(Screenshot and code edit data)
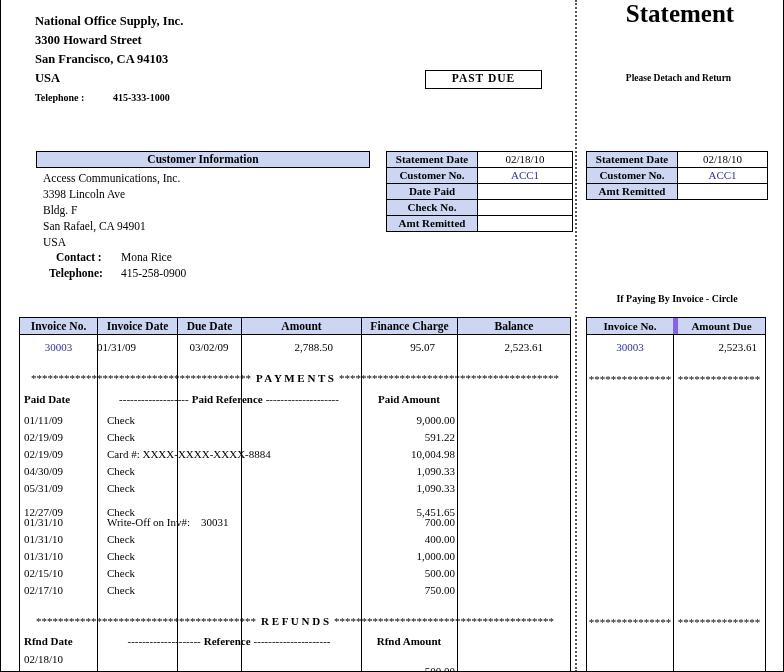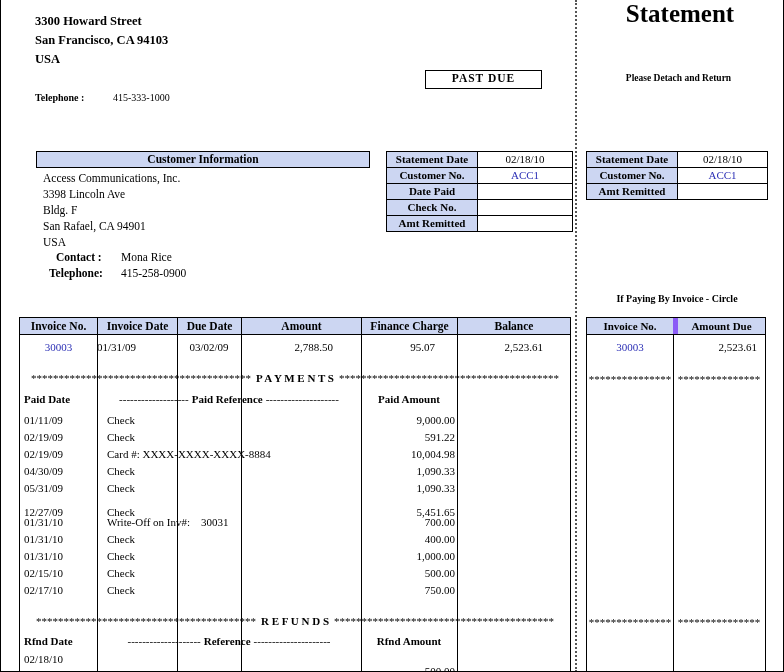--- a/index.html
+++ b/index.html
@@ -9,21 +9,21 @@
     border:1px solid #000; border-top:none; box-sizing:border-box;
     font-size:11.5px;
   }
   .abs { position:absolute; }
   .blue { color:#2b2fb5; }
 
   
   .company { left:34px; top:12px; font-size:12.5px; font-weight:bold; line-height:19px; }
   .tel-row { left:34px; top:92px; font-size:10px; }
   .tel-row .k { font-weight:bold; }
-  .tel-row .v { position:absolute; left:78px; top:0; font-weight:normal; white-space:nowrap; }
+  .tel-row .v { position:absolute; left:78px; top:0; font-weight:bold; white-space:nowrap; }
 
   
   .pastdue { left:424px; top:70px; width:117px; height:19px; border:1px solid #000;
     box-sizing:border-box; text-align:center; line-height:15px; font-weight:bold;
     font-size:11.5px; letter-spacing:1px; }
 
   
   .stmt-title { left:588px; top:0px; width:182px; text-align:center; font-size:25px; font-weight:bold; }
   .detach { left:585px; top:72px; width:185px; text-align:center; font-size:9.5px; font-weight:bold; line-height:12px; }
   .remit-note { left:585px; top:292px; width:182px; text-align:center; font-size:10px; font-weight:bold; line-height:13px; }
@@ -90,20 +90,21 @@
   .rs2 { position:absolute; left:86px; width:92px; text-align:center; overflow:hidden; }
 
   .dotted-sep { left:574px; top:0; height:672px; width:0; border-left:2px dotted #555; }
 </style>
 </head>
 <body>
 
 <div class="page">
 
   <div class="abs company">
+    <div>National Office Supply, Inc.</div>
     <div>3300 Howard Street</div>
     <div>San Francisco, CA 94103</div>
     <div>USA</div>
   </div>
   <div class="abs tel-row" style="position:absolute;">
     <span class="k">Telephone :</span>
     <span class="v">415-333-1000</span>
   </div>
 
   <div class="abs pastdue">PAST DUE</div>

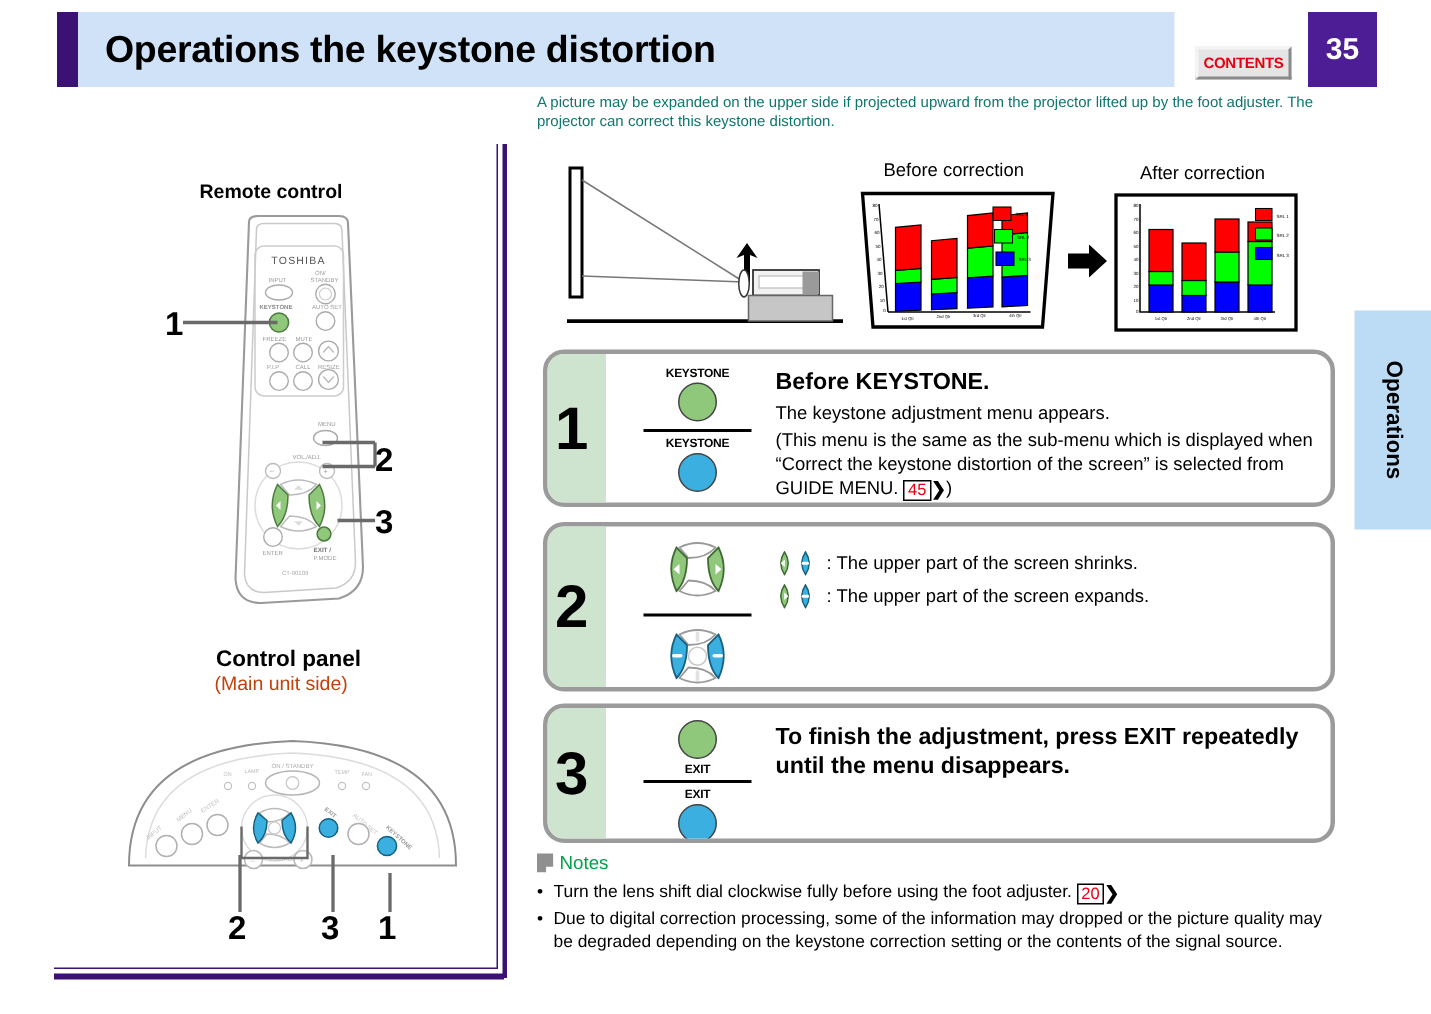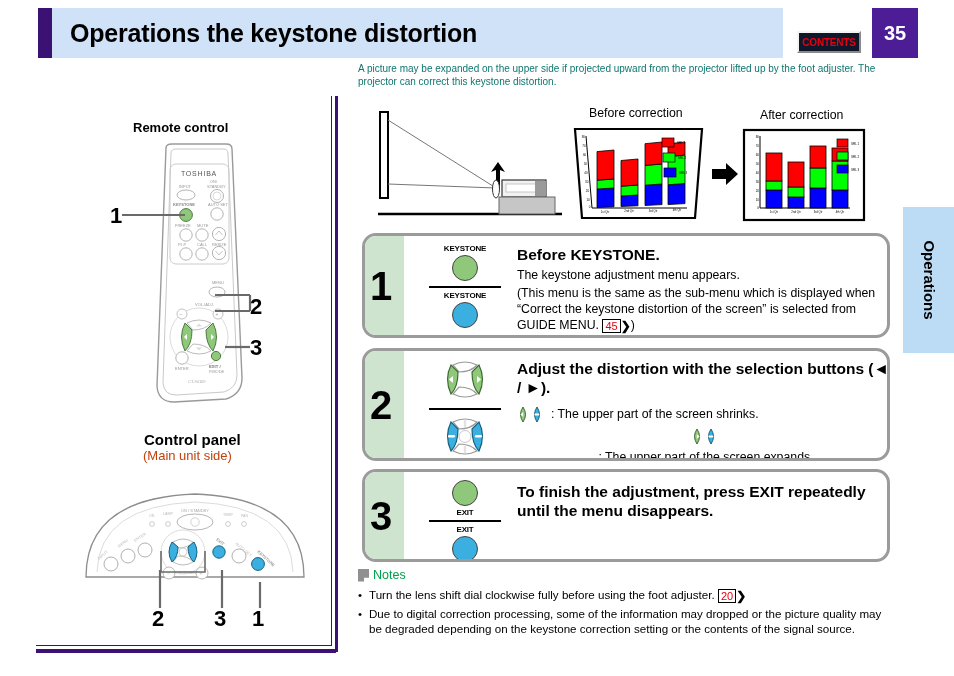--- a/index.html
+++ b/index.html
@@ -28,21 +28,21 @@
   }
   .page-title {
     position: absolute; left: 70px; top: 19px;
     font-size: 25px; font-weight: bold; color: #000;
     letter-spacing: -0.2px;
     white-space: nowrap;
   }
   .contents-btn {
     position: absolute; left: 797px; top: 31px;
     width: 64px; height: 22px;
-    background: #0f172a;
+    background: #e5e5e5;
     border-top: 2px solid #f4f4f4;
     border-left: 2px solid #f4f4f4;
     border-right: 2px solid #8a8a8a;
     border-bottom: 2px solid #8a8a8a;
     display: flex; align-items: center; justify-content: center;
   }
   .contents-btn span {
     font-size: 10px; font-weight: bold; color: #e60012;
     letter-spacing: -0.2px;
   }
@@ -517,33 +517,32 @@
           <path d="M50 9 Q57 23 50 38 Q43 31 43 16 Z" fill="#3bafe0" stroke="#15617f" stroke-width="1.2"></path>
           <rect x="19" y="22" width="7" height="2.4" rx="1.2" fill="#fff"></rect>
           <rect x="46" y="22" width="7" height="2.4" rx="1.2" fill="#fff"></rect>
           <rect x="34.8" y="7" width="2.4" height="7" rx="1.2" fill="#e2e2e2"></rect>
           <rect x="34.8" y="33" width="2.4" height="7" rx="1.2" fill="#e2e2e2"></rect>
           <circle cx="36" cy="23.5" r="6" fill="#fff" stroke="#c9c9c9" stroke-width="1"></circle>
         </svg>
       </div>
 
       <div style="position:absolute; left:113px; top:8px; width:378px;">
-        <div class="step-title">Adjust the distortion with the selection buttons (◄ / ►).</div>
 
         <div style="display:flex; align-items:center; gap:4px; margin-top:8px;">
           <svg width="30" height="17" viewBox="0 0 30 17">
             <path d="M6 1 Q1 8.5 6 16 Q11 8.5 6 1 Z" fill="#8fc87a" stroke="#3f6b33" stroke-width="1"></path>
             <path d="M6.2 6 L6.2 11 L3.4 8.5 Z" fill="#fff"></path>
             <path d="M20 1 Q15 8.5 20 16 Q25 8.5 20 1 Z" fill="#3bafe0" stroke="#15617f" stroke-width="1"></path>
             <rect x="17.4" y="7.5" width="5" height="2" rx="1" fill="#fff"></rect>
           </svg>
           <span class="step-text">: The upper part of the screen shrinks.</span>
         </div>
 
-        <div style="display:flex; align-items:center; gap:4px; margin-top:5px;flex-direction:column;">
+        <div style="display:flex; align-items:center; gap:4px; margin-top:5px;">
           <svg width="30" height="17" viewBox="0 0 30 17">
             <path d="M6 1 Q1 8.5 6 16 Q11 8.5 6 1 Z" fill="#8fc87a" stroke="#3f6b33" stroke-width="1"></path>
             <path d="M5.8 6 L5.8 11 L8.6 8.5 Z" fill="#fff"></path>
             <path d="M20 1 Q15 8.5 20 16 Q25 8.5 20 1 Z" fill="#3bafe0" stroke="#15617f" stroke-width="1"></path>
             <rect x="17.4" y="7.5" width="5" height="2" rx="1" fill="#fff"></rect>
           </svg>
           <span class="step-text">: The upper part of the screen expands.</span>
         </div>
       </div>
     </div>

§ EXERCISE DETAILS:
Retype the data above exactly. Leave the pictures out.

§ SOLVED EXERCISE:
--- a/index.html
+++ b/index.html
@@ -9,21 +9,21 @@
     border:1px solid #000; border-top:none; box-sizing:border-box;
     font-size:11.5px;
   }
   .abs { position:absolute; }
   .blue { color:#2b2fb5; }
 
   
   .company { left:34px; top:12px; font-size:12.5px; font-weight:bold; line-height:19px; }
   .tel-row { left:34px; top:92px; font-size:10px; }
   .tel-row .k { font-weight:bold; }
-  .tel-row .v { position:absolute; left:78px; top:0; font-weight:normal; white-space:nowrap; }
+  .tel-row .v { position:absolute; left:78px; top:0; font-weight:bold; white-space:nowrap; }
 
   
   .pastdue { left:424px; top:70px; width:117px; height:19px; border:1px solid #000;
     box-sizing:border-box; text-align:center; line-height:15px; font-weight:bold;
     font-size:11.5px; letter-spacing:1px; }
 
   
   .stmt-title { left:588px; top:0px; width:182px; text-align:center; font-size:25px; font-weight:bold; }
   .detach { left:585px; top:72px; width:185px; text-align:center; font-size:9.5px; font-weight:bold; line-height:12px; }
   .remit-note { left:585px; top:292px; width:182px; text-align:center; font-size:10px; font-weight:bold; line-height:13px; }
@@ -90,20 +90,21 @@
   .rs2 { position:absolute; left:86px; width:92px; text-align:center; overflow:hidden; }
 
   .dotted-sep { left:574px; top:0; height:672px; width:0; border-left:2px dotted #555; }
 </style>
 </head>
 <body>
 
 <div class="page">
 
   <div class="abs company">
+    <div>National Office Supply, Inc.</div>
     <div>3300 Howard Street</div>
     <div>San Francisco, CA 94103</div>
     <div>USA</div>
   </div>
   <div class="abs tel-row" style="position:absolute;">
     <span class="k">Telephone :</span>
     <span class="v">415-333-1000</span>
   </div>
 
   <div class="abs pastdue">PAST DUE</div>

--- a/index.html
+++ b/index.html
@@ -28,21 +28,21 @@
   }
   .page-title {
     position: absolute; left: 70px; top: 19px;
     font-size: 25px; font-weight: bold; color: #000;
     letter-spacing: -0.2px;
     white-space: nowrap;
   }
   .contents-btn {
     position: absolute; left: 797px; top: 31px;
     width: 64px; height: 22px;
-    background: #0f172a;
+    background: #e5e5e5;
     border-top: 2px solid #f4f4f4;
     border-left: 2px solid #f4f4f4;
     border-right: 2px solid #8a8a8a;
     border-bottom: 2px solid #8a8a8a;
     display: flex; align-items: center; justify-content: center;
   }
   .contents-btn span {
     font-size: 10px; font-weight: bold; color: #e60012;
     letter-spacing: -0.2px;
   }
@@ -517,33 +517,32 @@
           <path d="M50 9 Q57 23 50 38 Q43 31 43 16 Z" fill="#3bafe0" stroke="#15617f" stroke-width="1.2"></path>
           <rect x="19" y="22" width="7" height="2.4" rx="1.2" fill="#fff"></rect>
           <rect x="46" y="22" width="7" height="2.4" rx="1.2" fill="#fff"></rect>
           <rect x="34.8" y="7" width="2.4" height="7" rx="1.2" fill="#e2e2e2"></rect>
           <rect x="34.8" y="33" width="2.4" height="7" rx="1.2" fill="#e2e2e2"></rect>
           <circle cx="36" cy="23.5" r="6" fill="#fff" stroke="#c9c9c9" stroke-width="1"></circle>
         </svg>
       </div>
 
       <div style="position:absolute; left:113px; top:8px; width:378px;">
-        <div class="step-title">Adjust the distortion with the selection buttons (◄ / ►).</div>
 
         <div style="display:flex; align-items:center; gap:4px; margin-top:8px;">
           <svg width="30" height="17" viewBox="0 0 30 17">
             <path d="M6 1 Q1 8.5 6 16 Q11 8.5 6 1 Z" fill="#8fc87a" stroke="#3f6b33" stroke-width="1"></path>
             <path d="M6.2 6 L6.2 11 L3.4 8.5 Z" fill="#fff"></path>
             <path d="M20 1 Q15 8.5 20 16 Q25 8.5 20 1 Z" fill="#3bafe0" stroke="#15617f" stroke-width="1"></path>
             <rect x="17.4" y="7.5" width="5" height="2" rx="1" fill="#fff"></rect>
           </svg>
           <span class="step-text">: The upper part of the screen shrinks.</span>
         </div>
 
-        <div style="display:flex; align-items:center; gap:4px; margin-top:5px;flex-direction:column;">
+        <div style="display:flex; align-items:center; gap:4px; margin-top:5px;">
           <svg width="30" height="17" viewBox="0 0 30 17">
             <path d="M6 1 Q1 8.5 6 16 Q11 8.5 6 1 Z" fill="#8fc87a" stroke="#3f6b33" stroke-width="1"></path>
             <path d="M5.8 6 L5.8 11 L8.6 8.5 Z" fill="#fff"></path>
             <path d="M20 1 Q15 8.5 20 16 Q25 8.5 20 1 Z" fill="#3bafe0" stroke="#15617f" stroke-width="1"></path>
             <rect x="17.4" y="7.5" width="5" height="2" rx="1" fill="#fff"></rect>
           </svg>
           <span class="step-text">: The upper part of the screen expands.</span>
         </div>
       </div>
     </div>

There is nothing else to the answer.